** Opening Exercise data block **

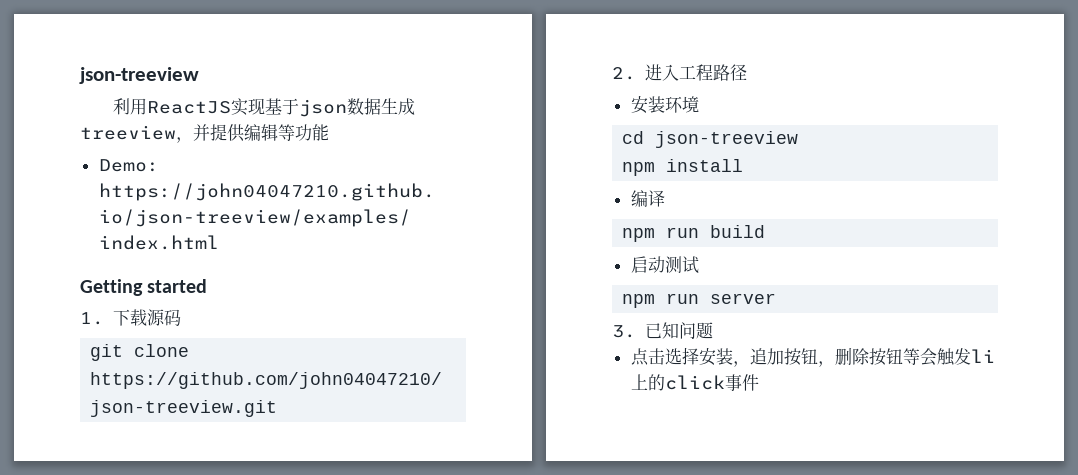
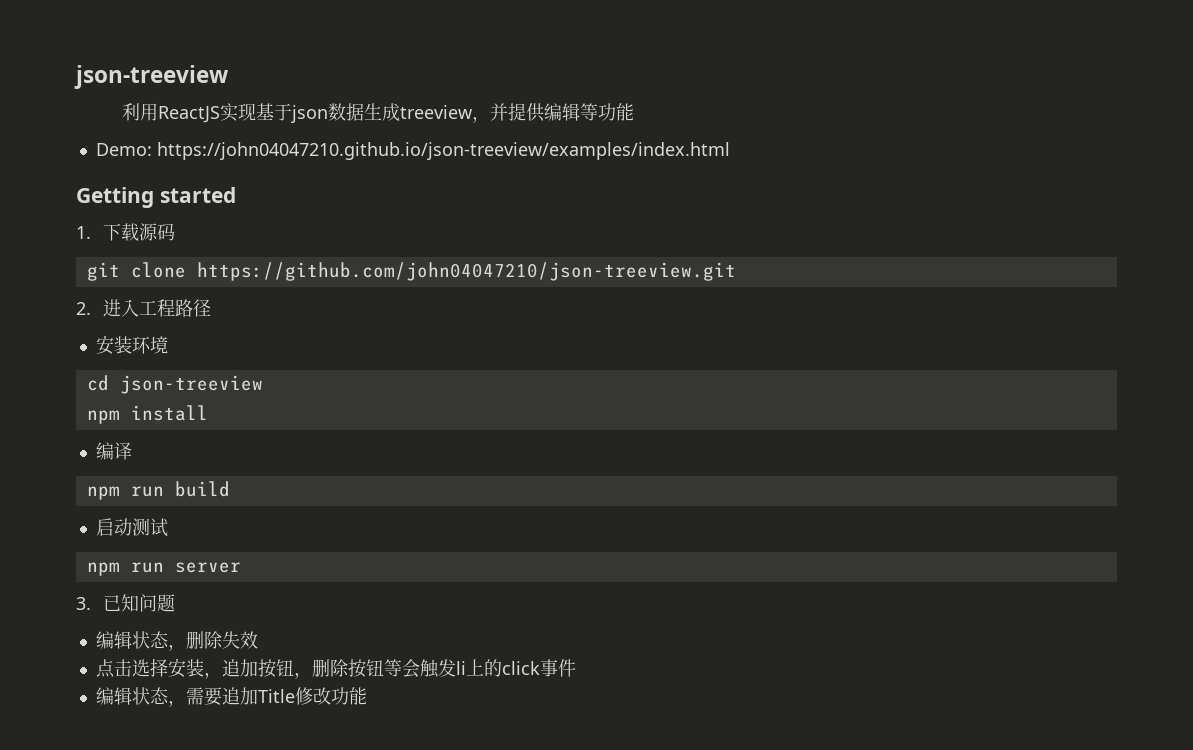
(713, 330) none -> [95,631,258,651] // 编辑状态，删除失效
(759, 382) none -> [95,687,367,707] // 编辑状态，需要追加Title修改功能

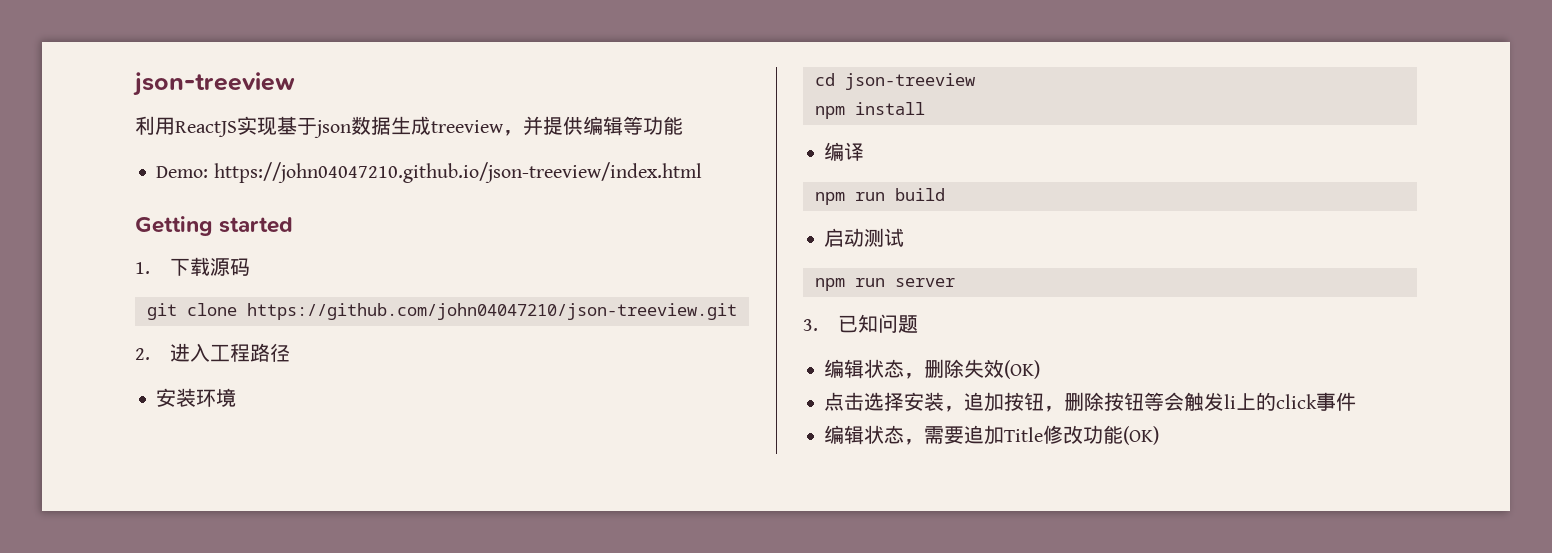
[156,142,730,160] https://john04047210.github.io/json-treeview/examples/index.html -> [213,162,702,183] https://john04047210.github.io/json-treeview/index.html
(258, 640) none -> [1004,360,1041,379] (OK)
(367, 696) none -> [1123,426,1160,445] (OK)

** Closing Exercise data block **

**What this task involves:** Transcribe every entry above exactly as it stands, but skip the images.

**Exercise response:**
(713, 330) none -> [95,631,258,651] // 编辑状态，删除失效
(759, 382) none -> [95,687,367,707] // 编辑状态，需要追加Title修改功能

[156,142,730,160] https://john04047210.github.io/json-treeview/examples/index.html -> [213,162,702,183] https://john04047210.github.io/json-treeview/index.html
(258, 640) none -> [1004,360,1041,379] (OK)
(367, 696) none -> [1123,426,1160,445] (OK)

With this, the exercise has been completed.